Problem details: Retype exactly what appears below from the line containing "[426,297,496,310] // close-box ->" down to the line containing "(192, 171) none", keeping both end lines. Do not include pictures.

Change detection data
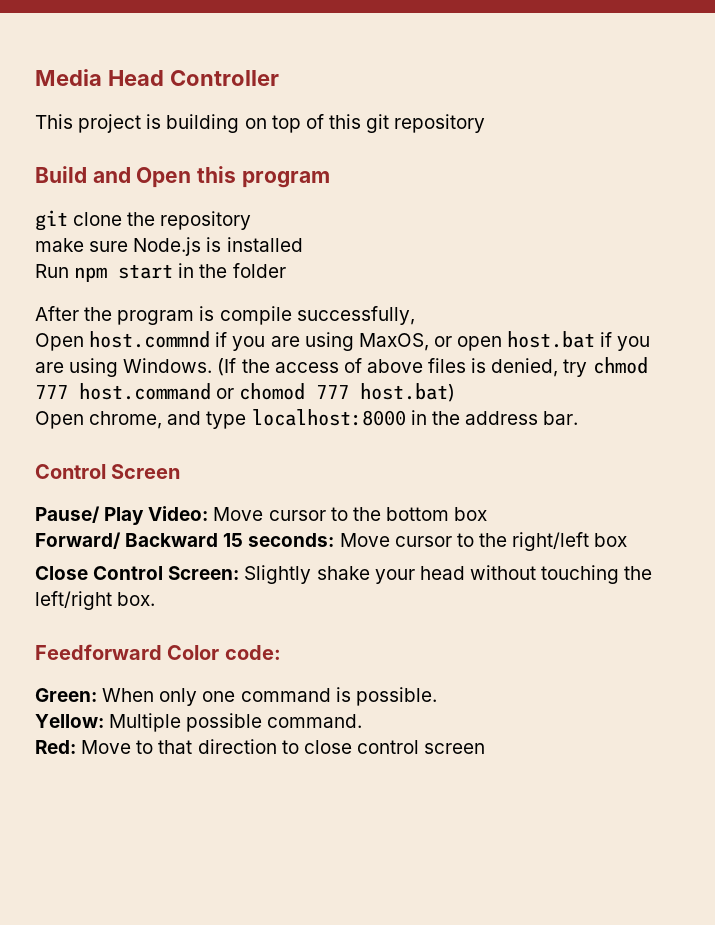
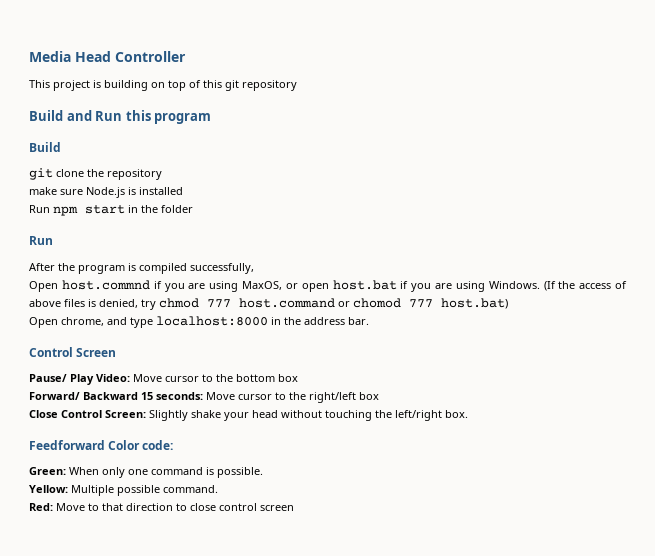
[136,167,192,188] Open -> [95,111,123,121] Run
(330, 179) none -> [29,142,61,152] // Build
(286, 270) none -> [29,236,53,245] // Run
[219,306,292,325] compile -> [139,263,187,274] compiled

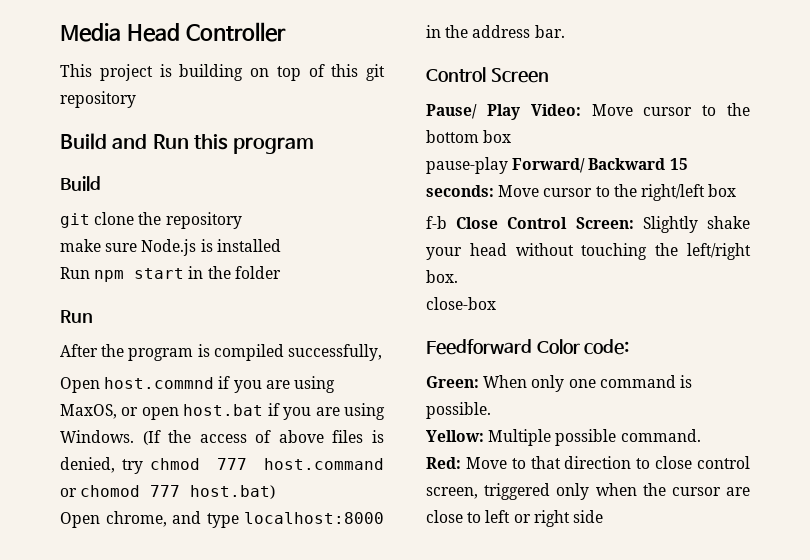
(298, 378) none -> [426,157,508,174] pause-play
(379, 396) none -> [426,216,447,229] f-b
(468, 414) none -> [426,297,496,310] // close-box
[260,505,294,511] screen -> [426,483,750,500] [426,510,603,527] screen, triggered only when the cursor are close to left or right side

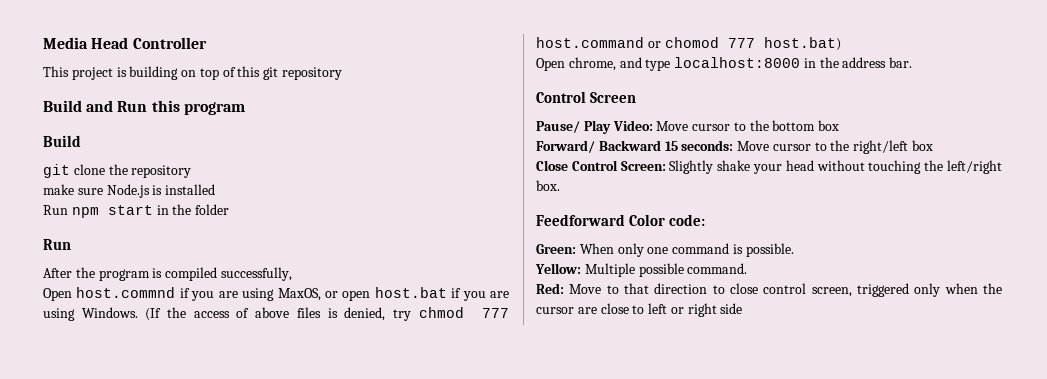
[426,157,508,174] pause-play -> (840, 125) none
[426,216,447,229] f-b -> (934, 145) none
[426,297,496,310] // close-box -> (560, 185) none

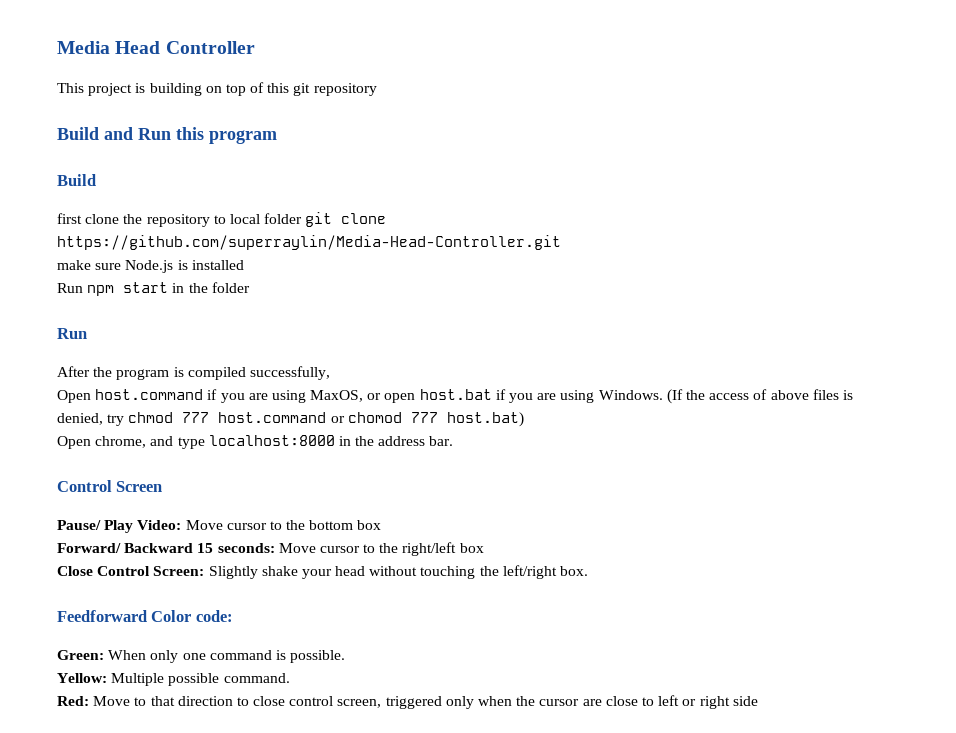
[43,164,70,178] git -> [57,213,82,224] first
(192, 171) none -> [213,212,387,227] [57,235,561,250] to local folder git clone https://github.com/superraylin/Media-Head-Controller.git
[76,287,176,298] host.commnd -> [95,389,204,400] host.command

Response below:
[426,297,496,310] // close-box -> (560, 185) none

[43,164,70,178] git -> [57,213,82,224] first
(192, 171) none -> [213,212,387,227] [57,235,561,250] to local folder git clone https://github.com/superraylin/Media-Head-Controller.git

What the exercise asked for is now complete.